Monday, Oct. 25, 1954
Season in the Sun
As oppressive summer weather dawdled into autumn, the polite plunk of tennis balls could still be heard on the grass courts of eastern country clubs, where tennis came of age. But the tall, tanned young men who had spent the summer putting the touch on tournament committees with their "amateur" expense accounts had almost all gone west and south for a season in the sun.
As usual, the travelers had taken their worst habits with them; they were playing unreliable, unpredictable tennis. Far off form last week, Vic Seixas, the new U.S. champion, was knocked out in the quarter finals of Mexico City's Pan-American tournament. (The week before, Seixas had been beaten by Mexico's Gustavo Palafox in Davis Cup competition.) Temperamental Art Larsen let Mexican officiating get under his skin, lost out in the semifinals. Only Tony Trabert held his own against the mediocre competition, and at week's end he won the title.
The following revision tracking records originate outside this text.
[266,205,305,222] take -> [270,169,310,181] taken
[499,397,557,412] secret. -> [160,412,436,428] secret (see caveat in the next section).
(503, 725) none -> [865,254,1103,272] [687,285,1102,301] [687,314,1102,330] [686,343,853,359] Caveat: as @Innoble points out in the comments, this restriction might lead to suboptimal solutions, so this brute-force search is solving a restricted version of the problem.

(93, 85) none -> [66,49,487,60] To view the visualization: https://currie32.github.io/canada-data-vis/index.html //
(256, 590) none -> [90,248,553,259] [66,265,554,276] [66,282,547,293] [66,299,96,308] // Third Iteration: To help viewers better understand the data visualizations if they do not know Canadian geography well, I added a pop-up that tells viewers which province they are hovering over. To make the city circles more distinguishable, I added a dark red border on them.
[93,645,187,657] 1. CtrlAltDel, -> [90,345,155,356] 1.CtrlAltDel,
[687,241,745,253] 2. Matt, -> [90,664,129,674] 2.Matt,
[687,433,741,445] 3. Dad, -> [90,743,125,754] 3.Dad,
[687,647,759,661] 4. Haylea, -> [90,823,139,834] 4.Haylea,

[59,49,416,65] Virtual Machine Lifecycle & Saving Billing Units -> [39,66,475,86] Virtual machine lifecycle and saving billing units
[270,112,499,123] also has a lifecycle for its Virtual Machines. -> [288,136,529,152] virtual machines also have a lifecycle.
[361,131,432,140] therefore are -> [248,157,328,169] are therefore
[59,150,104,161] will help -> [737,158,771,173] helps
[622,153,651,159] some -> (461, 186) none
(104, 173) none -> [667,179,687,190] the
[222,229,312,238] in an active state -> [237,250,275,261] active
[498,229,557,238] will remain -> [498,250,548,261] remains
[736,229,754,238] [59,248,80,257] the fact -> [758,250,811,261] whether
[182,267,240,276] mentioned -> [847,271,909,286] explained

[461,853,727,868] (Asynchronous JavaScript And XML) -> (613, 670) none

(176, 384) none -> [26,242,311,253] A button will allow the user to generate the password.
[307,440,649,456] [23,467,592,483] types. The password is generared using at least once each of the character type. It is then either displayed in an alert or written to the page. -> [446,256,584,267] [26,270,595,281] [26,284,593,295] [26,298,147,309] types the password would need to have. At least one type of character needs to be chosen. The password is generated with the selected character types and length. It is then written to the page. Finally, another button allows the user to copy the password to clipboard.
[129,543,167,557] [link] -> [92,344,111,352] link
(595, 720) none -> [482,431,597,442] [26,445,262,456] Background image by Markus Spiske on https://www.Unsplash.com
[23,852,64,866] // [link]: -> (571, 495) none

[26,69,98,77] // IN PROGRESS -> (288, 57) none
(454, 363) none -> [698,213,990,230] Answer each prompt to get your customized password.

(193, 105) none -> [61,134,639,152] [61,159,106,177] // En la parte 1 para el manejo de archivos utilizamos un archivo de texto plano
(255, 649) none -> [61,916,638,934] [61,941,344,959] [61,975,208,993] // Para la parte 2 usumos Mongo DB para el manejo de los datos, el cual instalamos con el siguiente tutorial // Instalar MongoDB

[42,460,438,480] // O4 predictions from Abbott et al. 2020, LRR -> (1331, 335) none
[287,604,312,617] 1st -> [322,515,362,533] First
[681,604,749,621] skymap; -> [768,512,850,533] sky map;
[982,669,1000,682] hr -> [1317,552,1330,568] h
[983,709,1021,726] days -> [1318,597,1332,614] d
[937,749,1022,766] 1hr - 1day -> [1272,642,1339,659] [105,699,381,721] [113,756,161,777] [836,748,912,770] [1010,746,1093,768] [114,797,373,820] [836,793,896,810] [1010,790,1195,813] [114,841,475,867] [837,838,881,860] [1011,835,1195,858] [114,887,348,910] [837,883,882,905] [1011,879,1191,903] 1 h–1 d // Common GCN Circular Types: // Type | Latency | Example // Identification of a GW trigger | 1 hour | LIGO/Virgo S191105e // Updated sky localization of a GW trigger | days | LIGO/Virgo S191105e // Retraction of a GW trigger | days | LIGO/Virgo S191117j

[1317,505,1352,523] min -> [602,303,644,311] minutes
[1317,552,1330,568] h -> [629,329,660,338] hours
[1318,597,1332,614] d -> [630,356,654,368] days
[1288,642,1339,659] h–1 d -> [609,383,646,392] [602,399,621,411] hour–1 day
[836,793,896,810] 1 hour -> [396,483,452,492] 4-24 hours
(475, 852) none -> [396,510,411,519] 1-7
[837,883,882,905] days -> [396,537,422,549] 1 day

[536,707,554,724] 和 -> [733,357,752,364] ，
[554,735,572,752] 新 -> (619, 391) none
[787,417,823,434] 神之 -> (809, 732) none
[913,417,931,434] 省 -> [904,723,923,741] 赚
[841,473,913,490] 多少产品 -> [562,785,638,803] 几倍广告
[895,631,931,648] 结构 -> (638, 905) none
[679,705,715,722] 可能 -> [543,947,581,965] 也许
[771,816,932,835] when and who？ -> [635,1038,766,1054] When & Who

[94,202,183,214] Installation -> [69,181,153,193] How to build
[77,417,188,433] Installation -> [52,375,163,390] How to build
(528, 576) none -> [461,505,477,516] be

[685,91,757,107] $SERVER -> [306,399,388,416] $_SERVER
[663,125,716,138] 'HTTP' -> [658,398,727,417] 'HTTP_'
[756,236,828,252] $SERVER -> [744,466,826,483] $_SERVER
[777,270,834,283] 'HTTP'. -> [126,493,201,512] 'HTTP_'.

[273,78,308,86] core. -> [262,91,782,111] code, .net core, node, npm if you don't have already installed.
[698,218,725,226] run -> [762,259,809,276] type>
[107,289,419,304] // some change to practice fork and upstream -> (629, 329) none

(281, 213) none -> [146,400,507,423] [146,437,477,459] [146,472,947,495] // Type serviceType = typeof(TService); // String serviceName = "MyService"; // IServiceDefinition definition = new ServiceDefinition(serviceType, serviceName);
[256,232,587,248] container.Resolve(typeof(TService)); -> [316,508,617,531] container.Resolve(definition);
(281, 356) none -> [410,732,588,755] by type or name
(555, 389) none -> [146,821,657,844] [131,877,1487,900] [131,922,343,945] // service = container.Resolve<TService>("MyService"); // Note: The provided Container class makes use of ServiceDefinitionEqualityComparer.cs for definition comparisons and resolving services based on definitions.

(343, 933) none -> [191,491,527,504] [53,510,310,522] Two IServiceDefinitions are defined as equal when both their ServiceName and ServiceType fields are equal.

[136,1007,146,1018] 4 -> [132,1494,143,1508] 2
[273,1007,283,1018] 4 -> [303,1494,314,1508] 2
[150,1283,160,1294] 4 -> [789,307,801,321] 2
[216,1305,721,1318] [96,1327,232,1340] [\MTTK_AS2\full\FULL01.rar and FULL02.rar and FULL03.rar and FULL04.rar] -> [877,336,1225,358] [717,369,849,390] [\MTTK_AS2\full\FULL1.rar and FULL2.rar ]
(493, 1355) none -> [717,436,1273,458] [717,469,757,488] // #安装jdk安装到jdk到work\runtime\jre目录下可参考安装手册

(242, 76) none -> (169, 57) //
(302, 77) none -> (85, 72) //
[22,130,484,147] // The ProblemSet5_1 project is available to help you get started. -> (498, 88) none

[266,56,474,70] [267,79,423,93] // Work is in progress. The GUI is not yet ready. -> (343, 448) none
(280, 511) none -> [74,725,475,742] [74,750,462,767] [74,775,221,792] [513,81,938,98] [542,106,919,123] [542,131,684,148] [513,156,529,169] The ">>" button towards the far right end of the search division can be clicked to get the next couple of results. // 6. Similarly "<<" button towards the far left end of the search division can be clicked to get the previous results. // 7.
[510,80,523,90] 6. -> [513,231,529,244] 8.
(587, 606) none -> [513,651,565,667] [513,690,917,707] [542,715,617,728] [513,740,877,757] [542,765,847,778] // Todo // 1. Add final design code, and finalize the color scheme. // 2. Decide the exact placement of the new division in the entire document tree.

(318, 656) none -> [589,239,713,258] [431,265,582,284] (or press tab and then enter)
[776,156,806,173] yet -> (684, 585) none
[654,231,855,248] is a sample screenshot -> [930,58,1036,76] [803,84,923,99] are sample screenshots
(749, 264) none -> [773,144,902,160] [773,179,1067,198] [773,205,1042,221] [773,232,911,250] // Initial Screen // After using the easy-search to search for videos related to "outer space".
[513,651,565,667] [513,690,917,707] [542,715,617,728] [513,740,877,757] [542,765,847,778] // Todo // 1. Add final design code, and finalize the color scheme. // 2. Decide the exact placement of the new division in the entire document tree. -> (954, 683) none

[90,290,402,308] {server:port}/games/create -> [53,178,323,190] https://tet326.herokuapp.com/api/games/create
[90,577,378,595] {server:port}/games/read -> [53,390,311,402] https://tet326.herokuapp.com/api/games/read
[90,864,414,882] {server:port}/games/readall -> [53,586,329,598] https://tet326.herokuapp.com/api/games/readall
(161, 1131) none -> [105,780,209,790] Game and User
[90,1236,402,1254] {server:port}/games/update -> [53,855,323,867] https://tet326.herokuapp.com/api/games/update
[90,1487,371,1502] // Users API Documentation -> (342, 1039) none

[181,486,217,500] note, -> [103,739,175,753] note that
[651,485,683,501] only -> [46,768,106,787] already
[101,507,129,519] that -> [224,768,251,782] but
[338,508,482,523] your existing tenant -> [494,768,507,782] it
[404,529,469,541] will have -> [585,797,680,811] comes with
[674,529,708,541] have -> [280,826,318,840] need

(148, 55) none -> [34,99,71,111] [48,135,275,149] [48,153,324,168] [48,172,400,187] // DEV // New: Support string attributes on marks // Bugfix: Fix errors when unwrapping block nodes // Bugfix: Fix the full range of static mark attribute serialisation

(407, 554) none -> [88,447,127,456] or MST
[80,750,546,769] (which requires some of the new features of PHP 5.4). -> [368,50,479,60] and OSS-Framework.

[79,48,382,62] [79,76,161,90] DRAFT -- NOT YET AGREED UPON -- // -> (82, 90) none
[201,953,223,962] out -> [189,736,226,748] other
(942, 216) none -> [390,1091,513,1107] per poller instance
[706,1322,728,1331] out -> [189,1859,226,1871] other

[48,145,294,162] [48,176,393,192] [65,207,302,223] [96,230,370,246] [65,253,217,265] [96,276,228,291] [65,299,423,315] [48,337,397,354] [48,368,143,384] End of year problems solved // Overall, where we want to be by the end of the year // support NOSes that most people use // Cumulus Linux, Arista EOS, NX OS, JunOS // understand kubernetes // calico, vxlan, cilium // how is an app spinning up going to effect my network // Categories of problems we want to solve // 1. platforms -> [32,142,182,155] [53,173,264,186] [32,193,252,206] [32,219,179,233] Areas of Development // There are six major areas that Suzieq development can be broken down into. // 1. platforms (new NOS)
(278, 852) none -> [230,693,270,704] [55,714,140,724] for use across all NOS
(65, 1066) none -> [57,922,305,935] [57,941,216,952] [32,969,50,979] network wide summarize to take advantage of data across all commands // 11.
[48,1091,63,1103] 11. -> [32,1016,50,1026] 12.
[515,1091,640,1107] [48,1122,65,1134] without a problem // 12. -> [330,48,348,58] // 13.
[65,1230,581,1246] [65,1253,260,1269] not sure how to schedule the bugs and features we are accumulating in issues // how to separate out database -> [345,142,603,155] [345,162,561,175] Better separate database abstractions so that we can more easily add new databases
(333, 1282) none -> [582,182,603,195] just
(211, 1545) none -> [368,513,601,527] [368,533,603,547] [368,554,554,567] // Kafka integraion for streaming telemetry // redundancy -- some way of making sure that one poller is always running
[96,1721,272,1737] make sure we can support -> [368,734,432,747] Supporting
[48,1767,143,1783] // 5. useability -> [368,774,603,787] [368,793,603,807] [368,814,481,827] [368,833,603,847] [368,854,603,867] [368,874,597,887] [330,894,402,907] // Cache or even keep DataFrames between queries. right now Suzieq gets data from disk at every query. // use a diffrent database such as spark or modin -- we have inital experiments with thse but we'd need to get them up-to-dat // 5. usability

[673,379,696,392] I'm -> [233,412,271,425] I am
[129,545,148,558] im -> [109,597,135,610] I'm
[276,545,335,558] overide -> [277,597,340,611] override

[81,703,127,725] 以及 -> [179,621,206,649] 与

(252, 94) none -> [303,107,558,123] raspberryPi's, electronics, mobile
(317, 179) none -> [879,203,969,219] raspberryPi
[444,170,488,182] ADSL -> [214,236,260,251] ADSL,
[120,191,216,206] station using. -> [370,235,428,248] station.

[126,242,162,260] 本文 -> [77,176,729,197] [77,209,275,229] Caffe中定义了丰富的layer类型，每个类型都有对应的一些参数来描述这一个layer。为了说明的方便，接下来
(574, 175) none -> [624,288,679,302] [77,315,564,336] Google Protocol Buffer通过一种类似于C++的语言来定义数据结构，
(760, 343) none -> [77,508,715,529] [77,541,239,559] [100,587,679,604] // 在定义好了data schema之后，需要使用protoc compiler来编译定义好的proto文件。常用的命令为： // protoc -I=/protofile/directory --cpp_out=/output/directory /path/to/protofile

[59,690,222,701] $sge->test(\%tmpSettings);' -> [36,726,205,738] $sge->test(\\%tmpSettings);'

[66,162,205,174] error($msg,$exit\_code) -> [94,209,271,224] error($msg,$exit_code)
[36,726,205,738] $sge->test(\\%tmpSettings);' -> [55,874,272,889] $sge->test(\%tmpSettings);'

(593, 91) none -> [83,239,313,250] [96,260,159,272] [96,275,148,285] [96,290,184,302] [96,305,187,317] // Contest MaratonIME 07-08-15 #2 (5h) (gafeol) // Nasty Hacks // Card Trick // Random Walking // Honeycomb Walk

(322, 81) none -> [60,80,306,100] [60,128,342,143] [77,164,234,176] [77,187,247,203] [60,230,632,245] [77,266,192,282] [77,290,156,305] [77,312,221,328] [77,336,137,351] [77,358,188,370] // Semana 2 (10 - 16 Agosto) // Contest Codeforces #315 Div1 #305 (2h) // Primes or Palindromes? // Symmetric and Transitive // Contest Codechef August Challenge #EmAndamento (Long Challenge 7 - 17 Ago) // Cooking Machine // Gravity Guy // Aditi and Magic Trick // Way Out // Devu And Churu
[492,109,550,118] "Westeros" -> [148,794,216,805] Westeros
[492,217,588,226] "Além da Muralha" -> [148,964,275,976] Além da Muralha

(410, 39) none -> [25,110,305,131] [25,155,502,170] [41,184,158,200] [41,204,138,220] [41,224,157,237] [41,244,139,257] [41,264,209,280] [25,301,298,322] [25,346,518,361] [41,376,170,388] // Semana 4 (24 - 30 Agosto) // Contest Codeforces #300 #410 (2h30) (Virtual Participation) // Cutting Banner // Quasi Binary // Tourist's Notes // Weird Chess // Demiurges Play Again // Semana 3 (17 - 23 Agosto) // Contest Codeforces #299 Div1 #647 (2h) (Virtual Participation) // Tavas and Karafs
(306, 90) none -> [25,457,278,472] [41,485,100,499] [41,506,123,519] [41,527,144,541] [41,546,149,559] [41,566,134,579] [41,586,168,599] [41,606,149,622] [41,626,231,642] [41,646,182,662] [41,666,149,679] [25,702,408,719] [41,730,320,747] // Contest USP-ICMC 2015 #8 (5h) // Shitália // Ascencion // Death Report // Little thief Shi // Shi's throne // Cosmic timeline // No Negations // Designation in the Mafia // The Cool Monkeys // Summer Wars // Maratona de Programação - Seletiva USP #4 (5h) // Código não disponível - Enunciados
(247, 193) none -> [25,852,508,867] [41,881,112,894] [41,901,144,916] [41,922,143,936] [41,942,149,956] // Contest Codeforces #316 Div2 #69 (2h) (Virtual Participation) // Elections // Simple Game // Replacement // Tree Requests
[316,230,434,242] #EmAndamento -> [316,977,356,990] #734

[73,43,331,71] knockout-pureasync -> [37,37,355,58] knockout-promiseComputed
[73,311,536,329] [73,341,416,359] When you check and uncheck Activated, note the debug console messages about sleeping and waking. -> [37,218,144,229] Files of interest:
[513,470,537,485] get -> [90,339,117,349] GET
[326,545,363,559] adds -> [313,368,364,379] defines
Home in Manhattan, the Davis Cup selection committee tried to forget that he, too, is a thin-skinned performer. (Only last month at Forest Hills, a loud American crowd bothered him so much that he blew right out of the national championships.) Solemnly, the committee announced that, for all their faults, Tony and Vic are the best around. With Inter collegiate Champion Ham Richardson and Captain Billy Talbert, they will be sent on one more trip to Australia in one more effort to bring home the Davis Cup.
All but convinced that this year's best is not good enough, the U.S. Lawn Tennis Association is trying to build for the future. A couple of promising teenagers will travel with the Davis Cup team just for experience; a group of other youngsters, coached by crafty old-Pro Jack Kramer, has been learning the pitfalls of the summer-tournament circuit at home.
Those pitfalls are likely to turn America's new crop of amateurs into the same sort of semipros who have been disappointing tennis fans for years. Writes one-time Davis Cup Player Sidney Wood Jr.: "A player known to have no other source of income, can . . . travel the tournament trail in relative luxury throughout South America, Europe, Egypt, India and most of the U.S. ... He is often able to set aside some rainy-day savings gleaned from an expense account well in excess of the legally prescribed $15 daily."
Never properly promoted, never popular enough to be a national sport, U.S. amateur tennis remains a subsidized pastime, the responsibility of the nation's country and tennis clubs. A tournament traveler needs more than a smooth supply of shots; he must also get along with the station-wagon set. "You don't have to worry about my boys," Coach Kramer told the U.S.L.T.A. "They dress right, act right and talk right." Tennis fans were happy to hear that the boys play well, too.